• **Directions for this task**
Where in the records does the word "Smart" occur? Copy each line in which it does.
### Input data
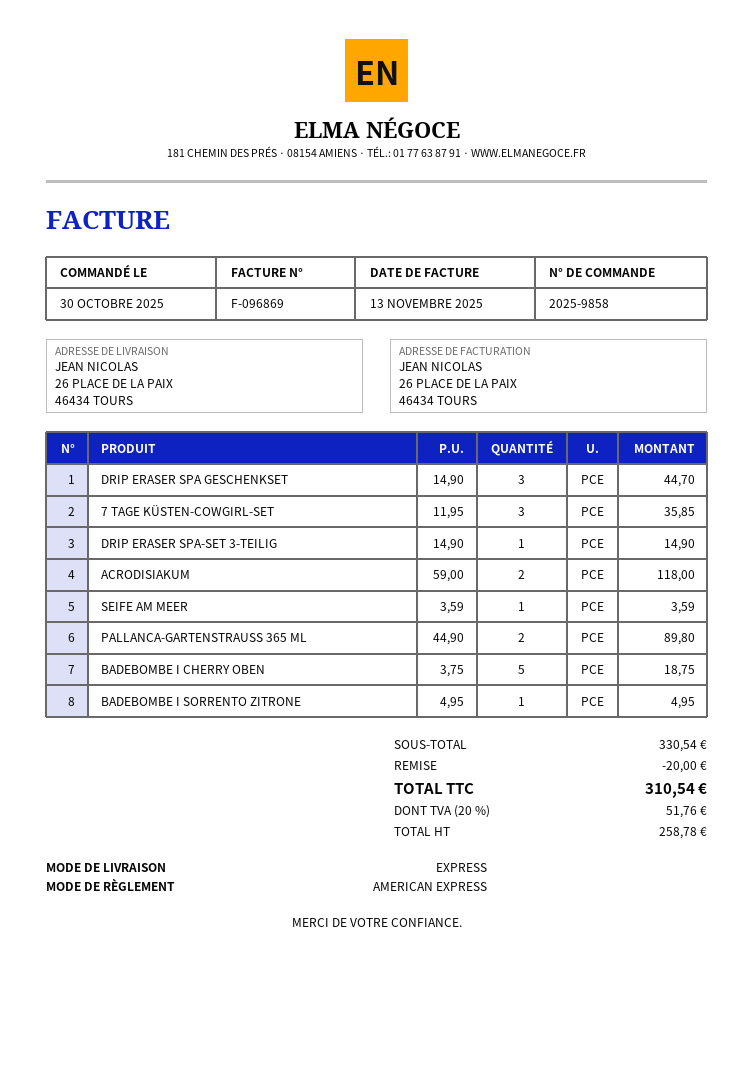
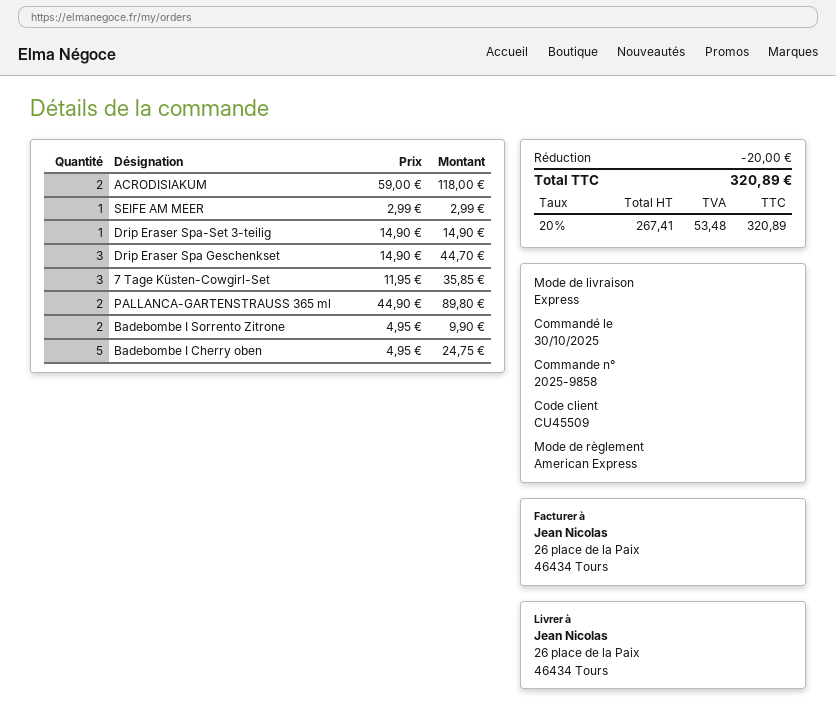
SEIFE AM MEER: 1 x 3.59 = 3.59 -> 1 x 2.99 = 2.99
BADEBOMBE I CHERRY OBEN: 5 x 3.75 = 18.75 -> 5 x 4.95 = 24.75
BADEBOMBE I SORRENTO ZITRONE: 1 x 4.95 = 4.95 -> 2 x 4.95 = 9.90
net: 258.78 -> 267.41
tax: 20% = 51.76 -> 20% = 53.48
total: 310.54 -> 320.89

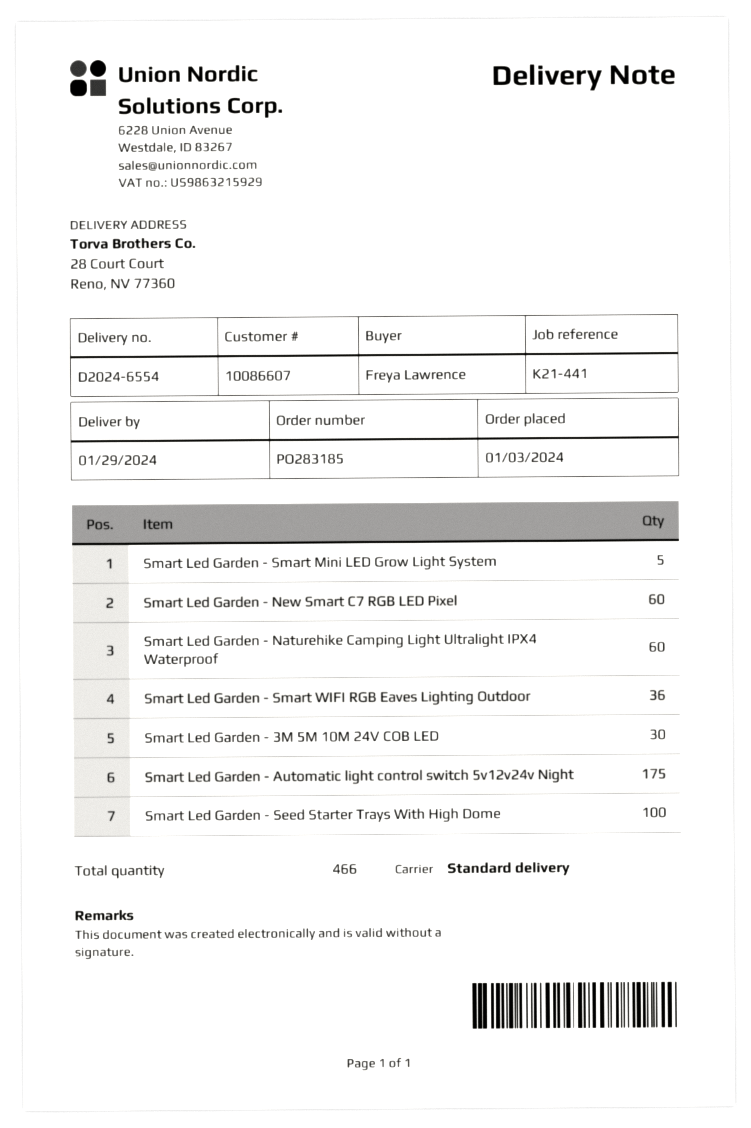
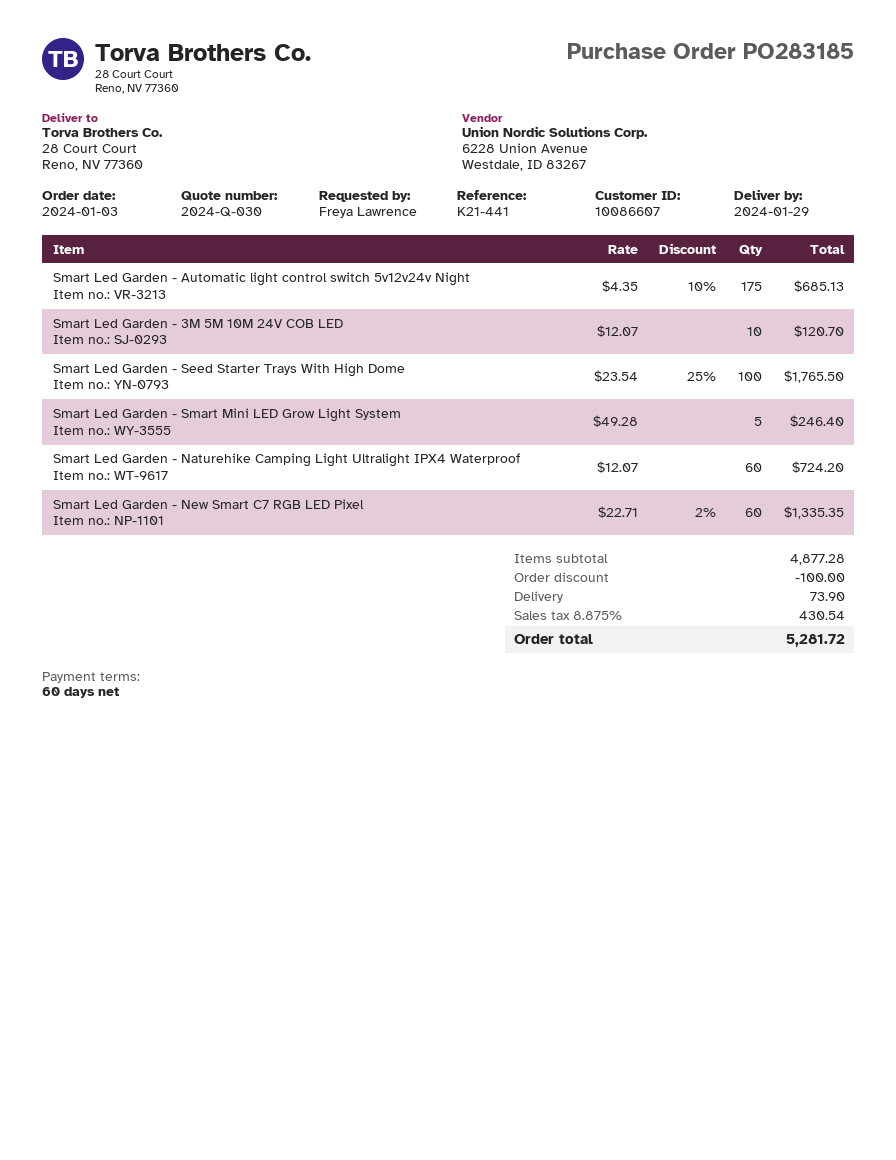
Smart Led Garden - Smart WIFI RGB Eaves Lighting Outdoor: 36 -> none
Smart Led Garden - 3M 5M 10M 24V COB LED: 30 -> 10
######
• **Response**
Smart Led Garden - Smart WIFI RGB Eaves Lighting Outdoor: 36 -> none
Smart Led Garden - 3M 5M 10M 24V COB LED: 30 -> 10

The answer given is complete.